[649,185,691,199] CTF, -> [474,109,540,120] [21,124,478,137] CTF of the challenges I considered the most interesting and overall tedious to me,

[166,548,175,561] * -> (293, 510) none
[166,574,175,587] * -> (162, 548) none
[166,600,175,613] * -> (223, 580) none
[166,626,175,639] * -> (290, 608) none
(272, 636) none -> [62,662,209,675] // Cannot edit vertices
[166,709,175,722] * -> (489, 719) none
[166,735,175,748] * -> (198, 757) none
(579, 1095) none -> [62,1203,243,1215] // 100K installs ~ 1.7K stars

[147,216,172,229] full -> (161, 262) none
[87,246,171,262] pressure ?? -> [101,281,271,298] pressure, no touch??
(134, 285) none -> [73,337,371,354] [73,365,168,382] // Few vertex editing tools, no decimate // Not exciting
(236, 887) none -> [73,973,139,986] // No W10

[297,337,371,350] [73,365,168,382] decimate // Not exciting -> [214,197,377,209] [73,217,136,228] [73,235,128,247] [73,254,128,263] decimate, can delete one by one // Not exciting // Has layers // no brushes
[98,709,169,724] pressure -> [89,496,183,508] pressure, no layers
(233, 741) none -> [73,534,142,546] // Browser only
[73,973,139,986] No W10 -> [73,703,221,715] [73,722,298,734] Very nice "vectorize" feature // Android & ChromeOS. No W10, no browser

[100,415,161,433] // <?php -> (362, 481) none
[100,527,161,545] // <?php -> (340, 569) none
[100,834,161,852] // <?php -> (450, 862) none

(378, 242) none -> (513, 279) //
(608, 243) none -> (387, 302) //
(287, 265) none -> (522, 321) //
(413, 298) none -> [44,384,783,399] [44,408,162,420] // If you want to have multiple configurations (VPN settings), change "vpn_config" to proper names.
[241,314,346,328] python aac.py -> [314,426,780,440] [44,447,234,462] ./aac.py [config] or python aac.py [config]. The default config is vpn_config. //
========================================================================
= Assignment =
Restate the whole of the material exactly.

= Expected answer =
[649,185,691,199] CTF, -> [474,109,540,120] [21,124,478,137] CTF of the challenges I considered the most interesting and overall tedious to me,

[166,548,175,561] * -> (293, 510) none
[166,574,175,587] * -> (162, 548) none
[166,600,175,613] * -> (223, 580) none
[166,626,175,639] * -> (290, 608) none
(272, 636) none -> [62,662,209,675] // Cannot edit vertices
[166,709,175,722] * -> (489, 719) none
[166,735,175,748] * -> (198, 757) none
(579, 1095) none -> [62,1203,243,1215] // 100K installs ~ 1.7K stars

[147,216,172,229] full -> (161, 262) none
[87,246,171,262] pressure ?? -> [101,281,271,298] pressure, no touch??
(134, 285) none -> [73,337,371,354] [73,365,168,382] // Few vertex editing tools, no decimate // Not exciting
(236, 887) none -> [73,973,139,986] // No W10

[297,337,371,350] [73,365,168,382] decimate // Not exciting -> [214,197,377,209] [73,217,136,228] [73,235,128,247] [73,254,128,263] decimate, can delete one by one // Not exciting // Has layers // no brushes
[98,709,169,724] pressure -> [89,496,183,508] pressure, no layers
(233, 741) none -> [73,534,142,546] // Browser only
[73,973,139,986] No W10 -> [73,703,221,715] [73,722,298,734] Very nice "vectorize" feature // Android & ChromeOS. No W10, no browser

[100,415,161,433] // <?php -> (362, 481) none
[100,527,161,545] // <?php -> (340, 569) none
[100,834,161,852] // <?php -> (450, 862) none

(378, 242) none -> (513, 279) //
(608, 243) none -> (387, 302) //
(287, 265) none -> (522, 321) //
(413, 298) none -> [44,384,783,399] [44,408,162,420] // If you want to have multiple configurations (VPN settings), change "vpn_config" to proper names.
[241,314,346,328] python aac.py -> [314,426,780,440] [44,447,234,462] ./aac.py [config] or python aac.py [config]. The default config is vpn_config. //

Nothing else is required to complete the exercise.